Au Cul-de-Morr, Piero vidait des godets plus vite qu'un truand vidait les bourses des passants sur le marché de Sartosa. Les breuvages, infects, refusaient catégoriquement ce se laisser ingurgiter, rendant nécessaire de les boire d'un trait, avant que leur cocktail de saveurs infectes ait le temps de s'installer sur les papilles. Certains habitués du coin ne devait d'ailleurs plus pouvoir sentir les goûts à force d'avoir enchaîné les godets au vu de la facilité avec laquelle les liquides formant un arc-en-ciel de brun et de jaune pisse coulaient dans leur gorge.
Rien d'autre à signaler que ce que Piero avait compris en poussant la porte de la piaule insalubre: la taverne rassemblait la lie de Trantio, les déshérités, les chiens, les malaimés. Toutefois, ses connaissances des bas-fonds avisaient le bandit au grand cœur à ne pas se méprendre sur la nature de ceux qu'il voyait. Les adeptes de Shallya ou de Ranald, pétris des meilleurs intentions, se feraient un devoir de les absoudre de leurs erreurs. Les premiers pleureraient sur les conditions de vie terribles des enfants qui deviendraient les monstres de demain, sur la décadence de la société, sur la perméabilité des hommes aux Ténèbres.

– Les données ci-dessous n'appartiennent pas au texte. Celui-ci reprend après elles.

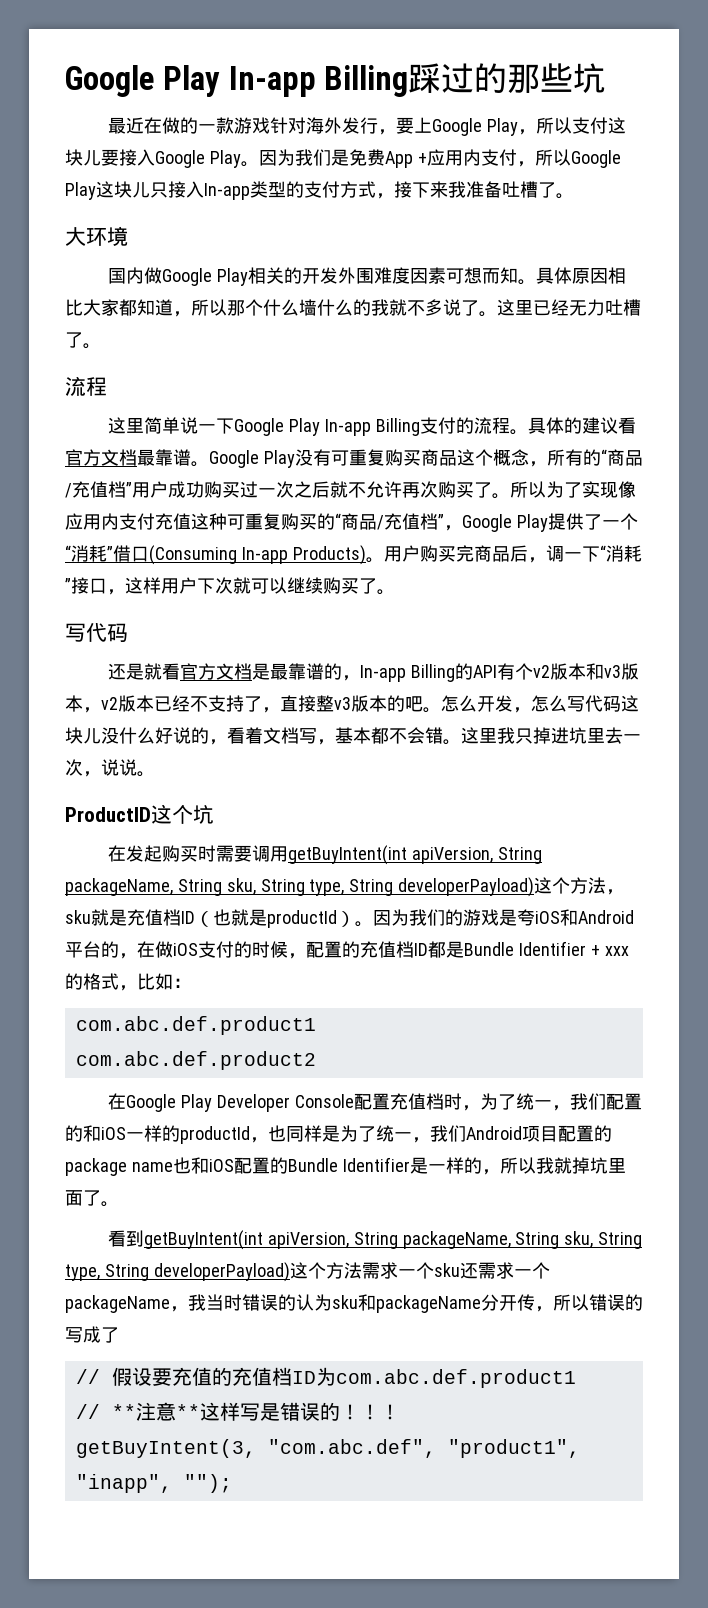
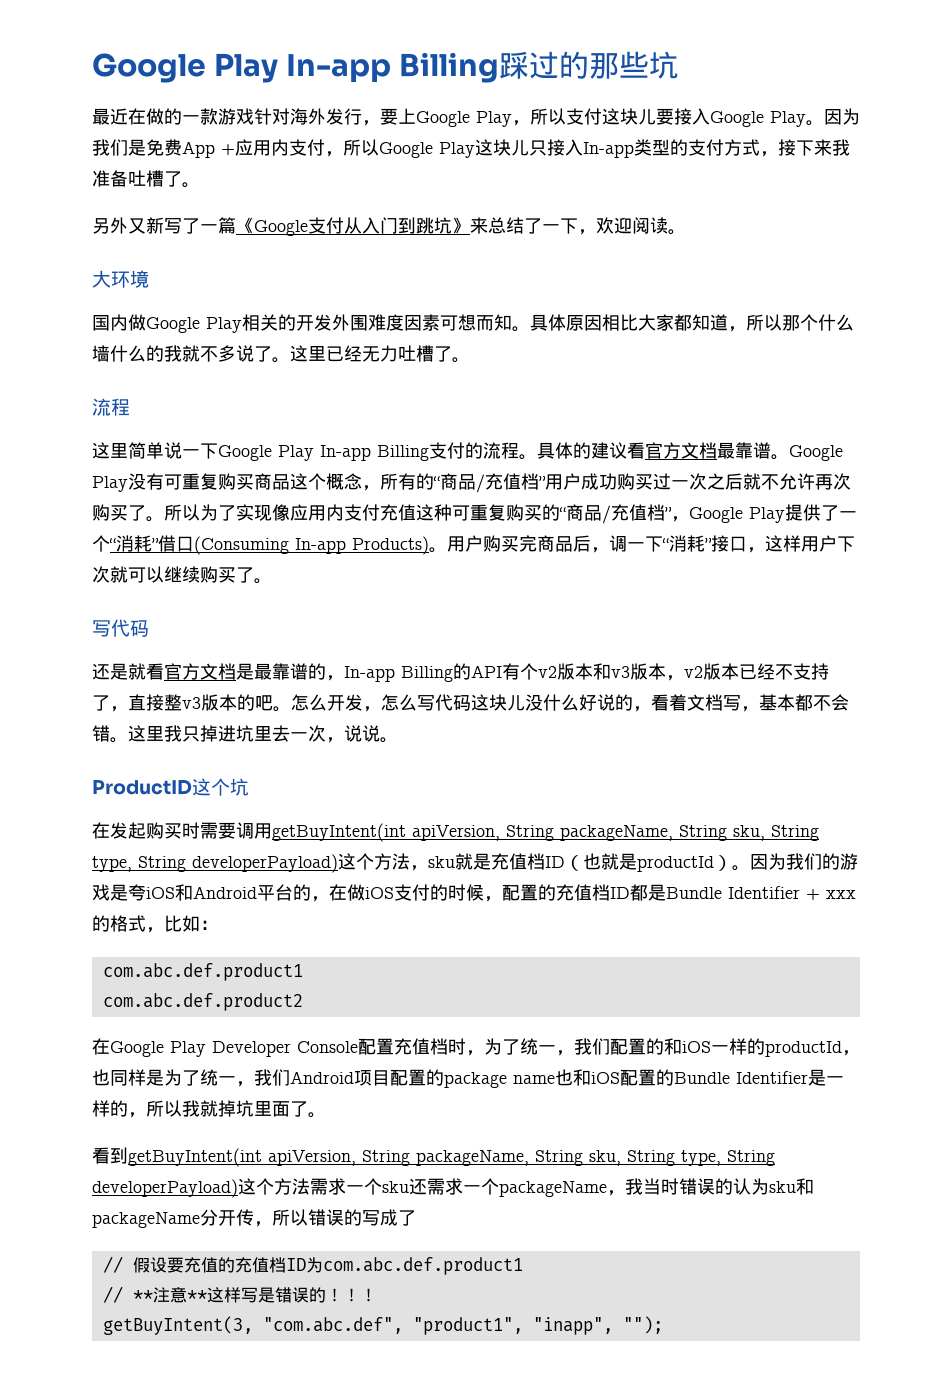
+ 另外又新写了一篇《Google支付从入门到跳坑》来总结了一下，欢迎阅读。

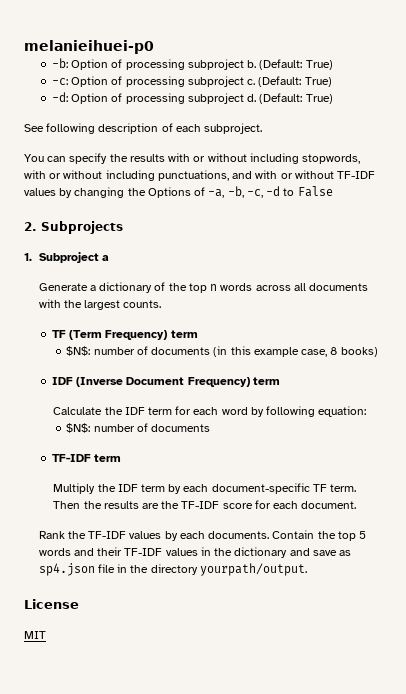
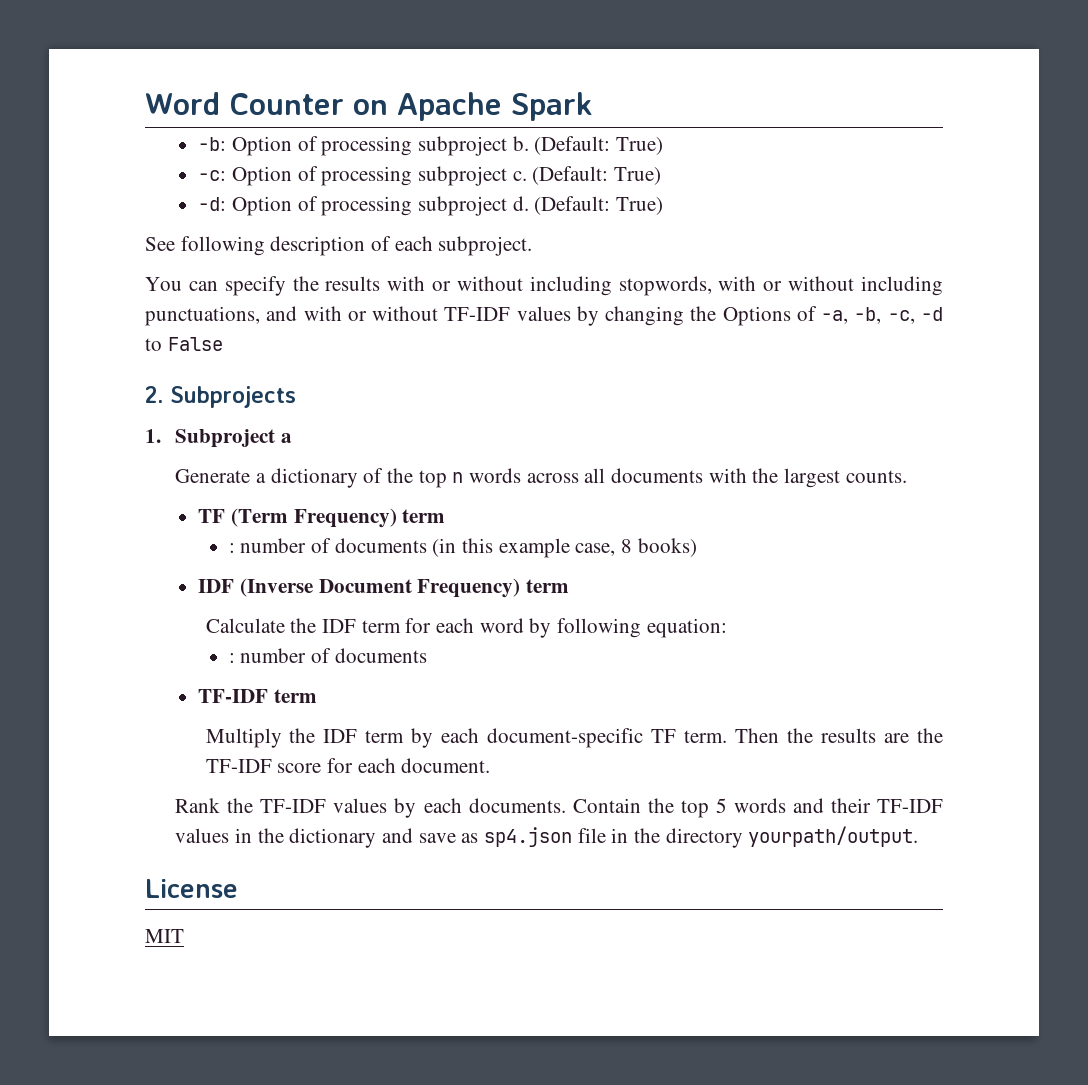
- melanieihuei-p0
+ Word Counter on Apache Spark
- $N$: number of documents (in this example case, 8 books)
+ : number of documents (in this example case, 8 books)
  Calculate the IDF term for each word by following equation:
- $N$: number of documents
+ : number of documents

Les seconds fustigeraient les riches, les nobles, les véritables truands qui, selon eux, paradaient dans les manoirs en vêtements de soie et pas dans les rues en chemises percées. Ils avaient partiellement raison, ils avaient partiellement tort.
Car autant que la vie nous forge, nos choix nous définissent. Reproche-t-on au fer d'être de mauvaise qualité quand la lame éclate sous le choc ou blâme-t-on le forgeron incompétent? Fustigeons-nous la pierre fourbe quand l'édifice s'effondre ou renvoyons-nous le maître d'œuvre qui n'a pas sur travailler avec? A ce même titre, fallait-il se tourner contre les conditions d'existence avilissantes du nouveau-né ou contre l'homme qu'il deviendrait? A qui s'en plaindre d'ailleurs?
Les dieux civilisés étaient trop haut, et Rhya indifférente.
Au final ils restaient à critiquer, ces criminels et malandrins. Personne ne leur avait demandé d'égorger pour trois pièces à l'effigie d'un prince disparu, personne n'avait exigé d'eux qu'ils violent des serveuses apeurées, personne n'avait requis qu'ils pillent des commerces. Ces dangers publics devraient être surveillés, par la force si nécessaire. Le sabre de Piero rougirait peut-être encore de sang cette nuit et les âmes de gens que personne ne regretterait rejoindraient peut-être Morr par son cul.
-"C'te richou là, il mourra d'un accident."
-"Qui t'la dis?"[/b
-"L'Ale! C'est l'Ale qui a le coup. Demain, pendant le spectacle..."
Les silhouettes qui parlaient appartenaient à deux hommes dans un cercle de quatre. Des travailleurs des carrières au teint blanchi par le marbre extrait à la sueur des mains et aux bras brisés par des décennies de travaux de force. La puanteur suave de la sueur, intolérable à tout nez ayant connu plus d'un bain annuel durant toute sa vie, aurait fait frémir un gobelin. Ils se partageaient le contenu d'une énorme cruche aux effluves de fromage de brebis trop fait. Vêtus de noir et de gris, ils donnaient l'apparence de fantômes, de spectre condamnés à errer pour l'éternité autour de la table ronde où ils avaient pris place. Se sentant écouté, l'un d'entre eux fit signe à ses compagnons de parler plus faiblement et Piero ne put rien entendre de plus. Cette information en poche, il franchit la porte pour l'ouvrir sur un gaillard costaud et tatoué d'une lame enflammée sur le bras droit. Un "protecteur" des dames, en vérité un guetteur chargé de renvoyer à la boue les clients trop pénibles. Se forçant à sourire, il laissa passer le bandit sous couverture avant de lui lancer:
-"Hésitez pas à revenir demain soir! On a la Compagnie du Rat Noir qui passe nous chanter la chanson et nous montrer des femmes!"
Le noir le plus absolu étreignait Trantio. Les rues, silencieuses, ne s'agitaient que pour étouffer le pas feutré des voleurs de nuit et celui, martial, des patrouilles mercenaires. Le chemin à la Rosa Blanca serait quelque peu long mais sans agitation majeure. Peut-être pourrait-il en profiter pour commencer un de ces plans qu'on lui avait appris, dans les Irranas?